» TASK ITEM
Look for the string "text" in the listing. Copy each line that has it.

» INFORMATION
_ _ _ _

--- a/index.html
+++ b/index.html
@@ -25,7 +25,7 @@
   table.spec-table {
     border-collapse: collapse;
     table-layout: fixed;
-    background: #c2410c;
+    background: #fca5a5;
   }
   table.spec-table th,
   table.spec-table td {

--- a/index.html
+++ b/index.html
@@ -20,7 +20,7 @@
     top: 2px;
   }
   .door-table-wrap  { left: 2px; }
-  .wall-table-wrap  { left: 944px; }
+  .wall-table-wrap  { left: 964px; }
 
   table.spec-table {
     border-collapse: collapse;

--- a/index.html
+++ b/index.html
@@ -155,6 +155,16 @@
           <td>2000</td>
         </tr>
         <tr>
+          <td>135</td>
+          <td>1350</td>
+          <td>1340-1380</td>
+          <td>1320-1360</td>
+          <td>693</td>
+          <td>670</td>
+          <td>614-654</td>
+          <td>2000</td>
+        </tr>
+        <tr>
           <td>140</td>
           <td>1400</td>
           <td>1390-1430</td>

_ _ _ _

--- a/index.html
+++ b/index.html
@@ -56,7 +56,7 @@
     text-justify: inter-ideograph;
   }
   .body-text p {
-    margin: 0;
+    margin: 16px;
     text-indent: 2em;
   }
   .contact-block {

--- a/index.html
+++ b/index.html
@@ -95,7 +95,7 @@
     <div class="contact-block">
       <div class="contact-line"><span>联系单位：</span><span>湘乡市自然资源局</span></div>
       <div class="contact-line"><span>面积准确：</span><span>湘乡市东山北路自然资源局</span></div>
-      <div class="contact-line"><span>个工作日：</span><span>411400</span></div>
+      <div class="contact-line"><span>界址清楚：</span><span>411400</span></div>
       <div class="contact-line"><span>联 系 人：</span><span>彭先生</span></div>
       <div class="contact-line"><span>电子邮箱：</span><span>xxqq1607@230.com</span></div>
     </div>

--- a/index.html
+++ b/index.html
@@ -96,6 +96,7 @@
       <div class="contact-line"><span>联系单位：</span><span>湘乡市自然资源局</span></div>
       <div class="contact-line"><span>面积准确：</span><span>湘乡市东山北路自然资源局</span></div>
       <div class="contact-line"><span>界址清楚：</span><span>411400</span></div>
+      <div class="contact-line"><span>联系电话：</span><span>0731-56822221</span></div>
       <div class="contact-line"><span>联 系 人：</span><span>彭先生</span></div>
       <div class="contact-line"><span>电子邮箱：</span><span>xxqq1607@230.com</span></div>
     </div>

_ _ _ _

» ANSWER SECTION
     text-justify: inter-ideograph;
   .body-text p {
     text-indent: 2em;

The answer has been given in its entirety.